Rich Tasks: Representation of the Holocaust
Comparisons with other texts
There are many points of comparison of Café Scheherazade with other texts as there is now a great deal of Holocaust literature that can form a basis of comparison in terms of content and purpose. Well known to teachers are:
- Art Spiegelman, 1991: Maus
These texts all take different approaches to the representation of reality, some with greater inclinations towards realism than others. Students could read or view a text of their choice from this list, or a substantial extract (10–20 pages for the written texts) and consider:
- What aspects of the text convince us of the reality, or even authenticity, of the information?
- What aspects of style and form by their very nature arrange ‘reality’ into ‘art’?
- What is not/ cannot be represented? Why?
Representation of the Holocaust in film
Representation of the Holocaust in film has had a chequered history. Early examples such as The Diary of Anne Frank in 1959 is most notable for its message of hope at its end – deeply ironic given her death in Belsen soon after – and often read in terms of the indomitable nature of the human spirit. The 1961 film Judgement at Nuremberg, while containing some newsreel footage of the camps, is primarily a story augmenting the American myth of righting wrongs and bringing freedom and justice to the oppressed. These films convey issues around the Holocaust in terms of conventional story types. The Pawnbroker (1964), on the other hand, is more honest and can only express the anguish of the Holocaust in a silent scream – an image of the inexpressible.

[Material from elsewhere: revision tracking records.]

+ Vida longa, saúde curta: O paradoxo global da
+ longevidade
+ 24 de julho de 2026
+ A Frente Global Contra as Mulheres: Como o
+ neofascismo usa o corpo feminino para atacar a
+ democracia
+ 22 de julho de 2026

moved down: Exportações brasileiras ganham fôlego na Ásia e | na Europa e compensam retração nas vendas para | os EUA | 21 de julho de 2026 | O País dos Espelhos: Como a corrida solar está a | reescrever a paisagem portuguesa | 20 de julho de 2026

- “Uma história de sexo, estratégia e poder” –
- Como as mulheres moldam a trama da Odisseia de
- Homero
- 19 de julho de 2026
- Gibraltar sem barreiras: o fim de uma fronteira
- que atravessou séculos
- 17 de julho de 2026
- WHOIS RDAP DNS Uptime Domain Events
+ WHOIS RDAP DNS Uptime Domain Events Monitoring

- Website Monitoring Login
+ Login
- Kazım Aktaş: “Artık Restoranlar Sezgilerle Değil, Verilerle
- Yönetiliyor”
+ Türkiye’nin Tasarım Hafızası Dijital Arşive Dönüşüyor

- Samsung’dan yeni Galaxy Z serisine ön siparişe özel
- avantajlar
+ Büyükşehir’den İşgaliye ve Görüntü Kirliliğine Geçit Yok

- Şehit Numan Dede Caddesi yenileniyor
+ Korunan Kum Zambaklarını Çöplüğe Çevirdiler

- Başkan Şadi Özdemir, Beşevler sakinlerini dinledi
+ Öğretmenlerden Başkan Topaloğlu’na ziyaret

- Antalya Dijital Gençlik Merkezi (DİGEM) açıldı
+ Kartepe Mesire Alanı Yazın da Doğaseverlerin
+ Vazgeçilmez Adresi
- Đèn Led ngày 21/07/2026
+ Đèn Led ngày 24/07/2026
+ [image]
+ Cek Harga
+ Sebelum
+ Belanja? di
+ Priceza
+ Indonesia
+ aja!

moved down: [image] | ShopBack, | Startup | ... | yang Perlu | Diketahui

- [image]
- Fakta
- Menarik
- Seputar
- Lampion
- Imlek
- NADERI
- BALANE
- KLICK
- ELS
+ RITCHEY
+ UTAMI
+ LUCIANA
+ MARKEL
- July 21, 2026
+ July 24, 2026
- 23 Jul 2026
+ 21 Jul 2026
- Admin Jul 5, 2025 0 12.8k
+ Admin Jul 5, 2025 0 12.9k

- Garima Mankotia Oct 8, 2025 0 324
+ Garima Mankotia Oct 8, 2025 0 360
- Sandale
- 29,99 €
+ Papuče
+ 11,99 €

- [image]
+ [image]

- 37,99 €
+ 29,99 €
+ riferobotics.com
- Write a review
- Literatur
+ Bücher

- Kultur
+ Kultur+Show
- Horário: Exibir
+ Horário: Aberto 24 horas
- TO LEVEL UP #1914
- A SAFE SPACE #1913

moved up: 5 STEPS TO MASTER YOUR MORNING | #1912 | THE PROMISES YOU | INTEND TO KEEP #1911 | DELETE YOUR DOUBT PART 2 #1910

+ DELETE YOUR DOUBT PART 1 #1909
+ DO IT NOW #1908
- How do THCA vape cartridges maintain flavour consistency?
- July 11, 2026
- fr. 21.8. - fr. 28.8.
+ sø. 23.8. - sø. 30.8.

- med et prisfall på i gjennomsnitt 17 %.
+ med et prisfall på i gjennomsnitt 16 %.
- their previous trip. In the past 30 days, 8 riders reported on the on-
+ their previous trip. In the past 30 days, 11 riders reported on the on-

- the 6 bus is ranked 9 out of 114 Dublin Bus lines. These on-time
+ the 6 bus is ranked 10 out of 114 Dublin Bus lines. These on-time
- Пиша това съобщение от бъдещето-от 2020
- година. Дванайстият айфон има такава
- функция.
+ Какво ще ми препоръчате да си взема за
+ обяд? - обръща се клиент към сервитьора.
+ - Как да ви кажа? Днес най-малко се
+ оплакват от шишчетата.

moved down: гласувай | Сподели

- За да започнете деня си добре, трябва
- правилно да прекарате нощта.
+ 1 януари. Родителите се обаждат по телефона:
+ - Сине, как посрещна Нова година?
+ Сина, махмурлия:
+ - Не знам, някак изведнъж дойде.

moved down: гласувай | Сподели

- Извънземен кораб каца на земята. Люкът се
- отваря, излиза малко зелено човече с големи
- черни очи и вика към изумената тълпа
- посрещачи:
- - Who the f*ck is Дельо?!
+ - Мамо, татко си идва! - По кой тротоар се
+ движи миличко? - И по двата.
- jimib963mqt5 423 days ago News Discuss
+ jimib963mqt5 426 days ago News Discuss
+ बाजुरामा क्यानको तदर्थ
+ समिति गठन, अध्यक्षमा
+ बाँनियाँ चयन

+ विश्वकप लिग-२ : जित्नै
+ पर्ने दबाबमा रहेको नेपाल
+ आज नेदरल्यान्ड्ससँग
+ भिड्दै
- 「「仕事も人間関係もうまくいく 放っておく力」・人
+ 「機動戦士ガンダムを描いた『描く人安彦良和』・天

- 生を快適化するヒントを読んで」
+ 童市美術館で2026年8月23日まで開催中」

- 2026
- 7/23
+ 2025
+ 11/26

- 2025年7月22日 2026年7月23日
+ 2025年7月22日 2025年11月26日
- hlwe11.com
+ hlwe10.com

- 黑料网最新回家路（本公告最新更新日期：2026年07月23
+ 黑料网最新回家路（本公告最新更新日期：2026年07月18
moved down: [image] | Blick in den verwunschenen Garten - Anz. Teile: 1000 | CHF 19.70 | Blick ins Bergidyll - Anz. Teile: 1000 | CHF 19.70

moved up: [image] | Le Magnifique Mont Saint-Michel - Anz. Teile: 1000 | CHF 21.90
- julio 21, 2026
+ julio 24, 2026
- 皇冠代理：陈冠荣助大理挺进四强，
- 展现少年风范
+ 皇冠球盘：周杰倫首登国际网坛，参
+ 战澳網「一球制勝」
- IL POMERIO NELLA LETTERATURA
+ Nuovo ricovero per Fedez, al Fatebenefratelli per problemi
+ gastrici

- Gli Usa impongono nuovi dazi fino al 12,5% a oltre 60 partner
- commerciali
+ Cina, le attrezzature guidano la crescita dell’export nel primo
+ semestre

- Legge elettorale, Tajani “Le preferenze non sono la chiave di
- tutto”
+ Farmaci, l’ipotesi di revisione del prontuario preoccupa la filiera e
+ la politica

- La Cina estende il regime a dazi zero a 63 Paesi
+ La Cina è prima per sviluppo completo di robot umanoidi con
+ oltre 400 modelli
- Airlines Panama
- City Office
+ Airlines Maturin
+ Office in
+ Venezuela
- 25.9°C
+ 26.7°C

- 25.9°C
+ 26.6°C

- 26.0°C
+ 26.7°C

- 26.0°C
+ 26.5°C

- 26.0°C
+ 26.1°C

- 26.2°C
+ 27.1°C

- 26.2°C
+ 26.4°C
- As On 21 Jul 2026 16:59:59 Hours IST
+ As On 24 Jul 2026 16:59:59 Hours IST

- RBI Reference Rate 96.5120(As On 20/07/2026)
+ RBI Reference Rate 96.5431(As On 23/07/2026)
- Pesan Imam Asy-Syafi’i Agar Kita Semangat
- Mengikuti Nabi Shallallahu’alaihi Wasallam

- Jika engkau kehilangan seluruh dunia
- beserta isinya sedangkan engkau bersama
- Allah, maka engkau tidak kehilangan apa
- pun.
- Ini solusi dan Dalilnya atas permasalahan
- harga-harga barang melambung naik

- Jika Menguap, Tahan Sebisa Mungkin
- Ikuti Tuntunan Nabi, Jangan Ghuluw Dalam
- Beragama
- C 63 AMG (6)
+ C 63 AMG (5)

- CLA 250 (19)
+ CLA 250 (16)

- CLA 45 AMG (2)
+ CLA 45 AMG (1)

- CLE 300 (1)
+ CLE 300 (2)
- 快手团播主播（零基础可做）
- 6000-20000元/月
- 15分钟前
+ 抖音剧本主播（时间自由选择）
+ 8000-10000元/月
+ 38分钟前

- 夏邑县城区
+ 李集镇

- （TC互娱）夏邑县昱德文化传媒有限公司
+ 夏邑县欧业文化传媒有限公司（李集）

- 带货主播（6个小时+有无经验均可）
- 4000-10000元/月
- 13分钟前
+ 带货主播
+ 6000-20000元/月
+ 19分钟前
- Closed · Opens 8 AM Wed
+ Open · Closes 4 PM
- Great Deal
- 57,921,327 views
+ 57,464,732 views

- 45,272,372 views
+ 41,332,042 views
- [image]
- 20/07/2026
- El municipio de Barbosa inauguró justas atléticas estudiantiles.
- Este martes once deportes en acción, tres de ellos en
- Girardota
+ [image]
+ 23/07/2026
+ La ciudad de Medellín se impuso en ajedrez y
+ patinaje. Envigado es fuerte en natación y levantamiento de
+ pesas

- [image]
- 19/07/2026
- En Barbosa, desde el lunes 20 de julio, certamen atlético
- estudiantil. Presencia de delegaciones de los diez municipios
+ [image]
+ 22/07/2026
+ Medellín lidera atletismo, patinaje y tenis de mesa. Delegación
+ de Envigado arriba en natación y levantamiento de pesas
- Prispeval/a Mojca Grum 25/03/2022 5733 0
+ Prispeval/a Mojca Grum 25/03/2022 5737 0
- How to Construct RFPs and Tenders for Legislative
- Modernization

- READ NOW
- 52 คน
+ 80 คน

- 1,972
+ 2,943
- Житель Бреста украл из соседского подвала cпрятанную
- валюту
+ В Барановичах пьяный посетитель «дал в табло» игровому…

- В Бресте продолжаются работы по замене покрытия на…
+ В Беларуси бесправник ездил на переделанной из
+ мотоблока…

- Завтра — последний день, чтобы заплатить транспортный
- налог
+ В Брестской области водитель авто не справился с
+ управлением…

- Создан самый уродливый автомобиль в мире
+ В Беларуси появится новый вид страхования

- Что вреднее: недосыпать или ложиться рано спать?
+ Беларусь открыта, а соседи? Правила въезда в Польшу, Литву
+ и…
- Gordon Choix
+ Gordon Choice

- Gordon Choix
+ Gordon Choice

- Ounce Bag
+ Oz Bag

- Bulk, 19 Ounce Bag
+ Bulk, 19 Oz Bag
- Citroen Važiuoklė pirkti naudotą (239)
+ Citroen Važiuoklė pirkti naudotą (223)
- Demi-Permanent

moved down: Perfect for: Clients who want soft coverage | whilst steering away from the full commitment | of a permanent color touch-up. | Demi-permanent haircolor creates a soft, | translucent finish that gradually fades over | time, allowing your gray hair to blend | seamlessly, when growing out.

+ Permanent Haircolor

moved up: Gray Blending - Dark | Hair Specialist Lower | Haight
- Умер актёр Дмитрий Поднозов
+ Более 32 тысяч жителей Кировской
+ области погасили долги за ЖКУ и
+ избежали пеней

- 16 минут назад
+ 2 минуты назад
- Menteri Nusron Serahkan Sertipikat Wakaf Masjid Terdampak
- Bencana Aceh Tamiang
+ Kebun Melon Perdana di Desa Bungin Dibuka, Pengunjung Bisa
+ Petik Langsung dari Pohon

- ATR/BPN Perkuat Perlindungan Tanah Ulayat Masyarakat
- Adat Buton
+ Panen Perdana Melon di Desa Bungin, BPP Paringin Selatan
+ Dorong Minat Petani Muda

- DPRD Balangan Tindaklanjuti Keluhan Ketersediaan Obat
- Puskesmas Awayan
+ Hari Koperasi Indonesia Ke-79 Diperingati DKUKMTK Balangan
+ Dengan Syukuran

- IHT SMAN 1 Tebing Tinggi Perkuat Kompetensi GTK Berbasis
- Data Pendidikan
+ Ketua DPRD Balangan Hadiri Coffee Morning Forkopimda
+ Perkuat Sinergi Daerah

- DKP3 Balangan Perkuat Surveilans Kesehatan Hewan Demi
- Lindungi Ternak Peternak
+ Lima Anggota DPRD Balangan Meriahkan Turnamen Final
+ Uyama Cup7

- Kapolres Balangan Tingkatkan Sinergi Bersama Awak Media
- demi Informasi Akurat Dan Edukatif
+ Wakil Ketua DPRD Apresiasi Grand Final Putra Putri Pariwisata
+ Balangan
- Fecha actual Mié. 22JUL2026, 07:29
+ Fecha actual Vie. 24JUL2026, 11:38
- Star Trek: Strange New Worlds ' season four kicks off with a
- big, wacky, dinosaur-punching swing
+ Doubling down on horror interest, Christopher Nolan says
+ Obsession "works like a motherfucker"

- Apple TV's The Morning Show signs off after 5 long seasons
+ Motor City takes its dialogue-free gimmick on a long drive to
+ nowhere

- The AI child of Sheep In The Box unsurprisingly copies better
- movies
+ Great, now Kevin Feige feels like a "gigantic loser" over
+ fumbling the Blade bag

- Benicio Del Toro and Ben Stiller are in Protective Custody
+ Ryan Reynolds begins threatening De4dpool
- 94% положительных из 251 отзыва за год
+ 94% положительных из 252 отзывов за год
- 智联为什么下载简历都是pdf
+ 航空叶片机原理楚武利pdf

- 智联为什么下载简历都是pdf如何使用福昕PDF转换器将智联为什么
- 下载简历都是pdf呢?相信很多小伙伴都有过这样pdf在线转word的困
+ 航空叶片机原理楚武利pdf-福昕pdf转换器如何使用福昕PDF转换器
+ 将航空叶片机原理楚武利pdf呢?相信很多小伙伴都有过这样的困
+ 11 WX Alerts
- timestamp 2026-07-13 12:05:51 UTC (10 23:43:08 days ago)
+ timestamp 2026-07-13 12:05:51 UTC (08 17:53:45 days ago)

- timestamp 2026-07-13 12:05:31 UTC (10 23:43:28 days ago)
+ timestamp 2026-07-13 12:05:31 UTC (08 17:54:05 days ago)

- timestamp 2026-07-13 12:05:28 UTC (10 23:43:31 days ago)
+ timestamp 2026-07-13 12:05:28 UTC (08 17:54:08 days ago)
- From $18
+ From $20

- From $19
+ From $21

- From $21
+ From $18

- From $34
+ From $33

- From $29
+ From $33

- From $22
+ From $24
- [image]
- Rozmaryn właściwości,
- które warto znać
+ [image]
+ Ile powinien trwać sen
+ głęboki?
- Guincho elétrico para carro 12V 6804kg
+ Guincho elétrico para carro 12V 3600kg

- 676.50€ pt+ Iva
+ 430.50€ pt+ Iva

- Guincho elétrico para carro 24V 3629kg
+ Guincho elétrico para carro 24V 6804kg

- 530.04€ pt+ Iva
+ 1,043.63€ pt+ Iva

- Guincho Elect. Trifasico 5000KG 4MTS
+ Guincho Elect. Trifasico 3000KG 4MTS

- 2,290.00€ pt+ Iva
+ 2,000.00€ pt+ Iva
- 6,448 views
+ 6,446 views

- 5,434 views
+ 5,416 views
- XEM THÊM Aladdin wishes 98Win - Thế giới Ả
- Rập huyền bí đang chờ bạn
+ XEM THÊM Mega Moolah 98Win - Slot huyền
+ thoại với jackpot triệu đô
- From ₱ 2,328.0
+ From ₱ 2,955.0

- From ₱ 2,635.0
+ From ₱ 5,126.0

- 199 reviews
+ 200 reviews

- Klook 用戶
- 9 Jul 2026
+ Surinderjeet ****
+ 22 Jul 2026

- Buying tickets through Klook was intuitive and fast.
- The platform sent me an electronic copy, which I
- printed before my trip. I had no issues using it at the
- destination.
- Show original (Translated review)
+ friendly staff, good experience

In 1978 a television series entitled Holocaust became the catalyst for survivors to begin telling their stories. Perhaps they felt strong enough after more than 30 years or perhaps they noticed that people might listen. However, the series was heavily criticised by Elie Wiesel for trivialising the events, so initiating the debate about the morality of turning the Holocaust into art.
This has become a huge issue. Using Café Scheherazade as well as a selection of these other texts, students could discuss the tensions between:
- diminishing the scope and brutality of the Holocaust by representing it in an artistic form; and,
- a way of ensuring that it remains a testament to the suffering of victims and humanity’s capacity for wholesale cruelty and disregard of human life.
These questions could structure their discussions:
- Should the Holocaust be the subject of art?
- If not how can it be represented?
Another approach to representation of the Holocaust could be through Life is Beautiful. This film came under some heavy criticism for the inappropriateness of comedy existing within the imagined reality of the camps.
Students could discuss this representation of the Holocaust considering:
- the role of comedy in the film,
- the importance of fantasy and romance (knightly tales) to its meaning,
- to what extent the fantastic elements of the film declare that experience of the Holocaust, its scope and its horror, is unrepresentable.
This idea of the failure of representation could also be explored through the poem by Dan Pagis: ‘Written in Pencil in the Sealed Railway-Car’
Students could write a reflection on what they have learned about the nature of representation through studying texts dealing with the Holocaust. Their reflection should guide them towards considering the power and limitations of representation.